Выбрать главу

Nicholas Sansbury Smith

To my editor, Michael Carr. An adventurer, scholar, and globe-trotter

—a real-life Xavier Rodriguez.

“The true soldier fights not because he hates what is in front of him, but because he loves what is behind him.”

—G. K. Chesterton

PROLOGUE

Ada Winslow knew she would likely die soon, but human nature and a strong will to survive kept her aching hands on the oars. The ocean had calmed through the day, but now the swells were growing in size, beating the hull of her boat.

She leaned back, putting her weight into the oar stroke, but the twenty-foot aluminum fishing boat seemed to be getting no closer to her destination.

Blood from the repetitive friction made her uncalloused hands slick inside the gloves. Almost in a trance, she continued the motion: pulling, grunting, pulling, grunting.

It took every atom of her will not to rest. Climbing back into the narrow compartment designed for supplies and sleeping sounded like heaven. She could strip off the gloves, clean her hands, and bandage them up.

She stopped only to straighten her sore back. Both arms throbbed, near cramping. Her body wasn’t used to this type of exercise. Life in the sky hadn’t required anything like it. She had mostly sat in front of a monitor, crunching numbers about storms or the amount of recycled water lost each month. Monotonous stuff that required using her brain more than her body.

In her first days working on the bridge of the Hive, Ada had helped map out dive zones, using actuarial science to calculate risk to the divers. She wasn’t used to labor that didn’t tax her brain.

But there was an easier way to get to where she was going…

She eyed the small vessel’s steering wheel and controls. Switching to the ancient four-horsepower motor would give her a reprieve, but her supply of gasoline was too precious to use now.

Ada had set a goal of rowing a hundred miles before she switched to the motor. Since her youth, she had always been a goal setter. Goals had helped her rise from the filthy lower decks to second in command of an airship.

And she had wiped away all her hard work with a simple press of a button, dropping a container full of Cazador warriors into the ocean. This was her punishment.

Rowing into the darkness, toward a destination in the wastes that she would probably never see. The journey to Florida was over a thousand miles, and the thought of rowing over half that distance filled her with anxiety.

King Xavier Rodriguez had given her just enough gasoline to get halfway there, which felt like a second punishment, or perhaps a lesson.

She glanced at the steering wheel again but didn’t take the bait.

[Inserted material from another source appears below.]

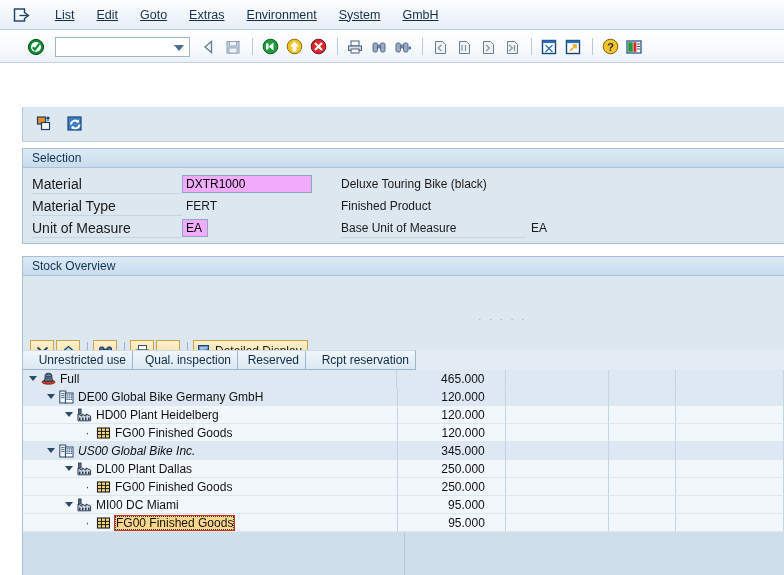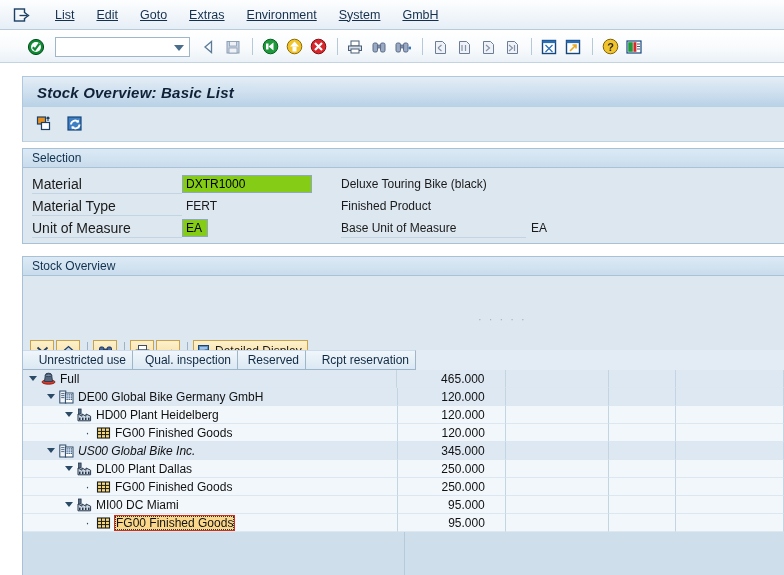"Stock Overview: Basic List" div.titlebar { html: <div> <div>Stock Overview: Basic List</div> </div> -> none }
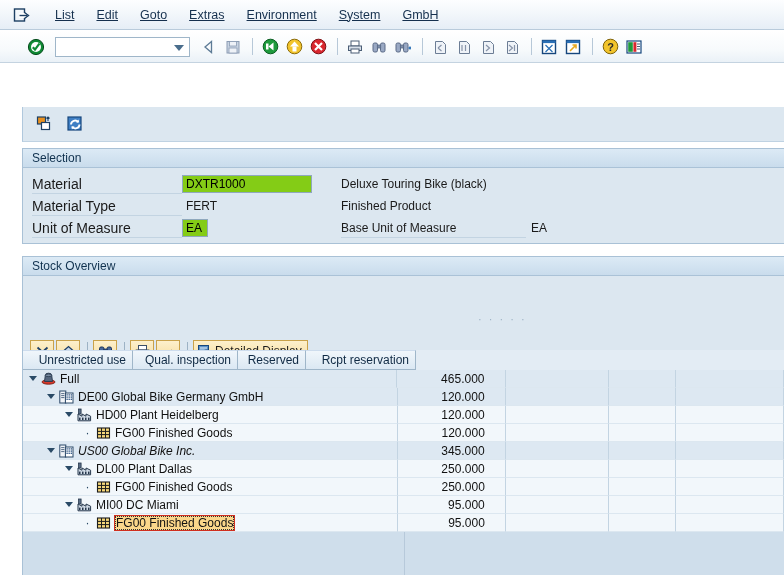"DXTR1000" .inp { background: #84cc16 -> #f0abfc }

Don’t give up. Keep rowing, she repeated.

Even now, while she was on her own, X was teaching her a lesson on survival. She pulled the oars through the water for the three-thousandth time since leaving the Vanguard Islands. Maybe the ten-thousandth.

You didn’t leave.

She had been exiled into the wastes. It was a surprise when King Xavier showed up at her cell with a key and not a sword. But not long into her journey, she had realized that it was no act of mercy.

How could she possibly survive this?

If she did somehow survive, the trip from the Vanguard Islands to the ruined city on X’s map would leave her exhausted and broken. At this rate, even with the fuel he had given her for the small engine, it would take her months just to get there.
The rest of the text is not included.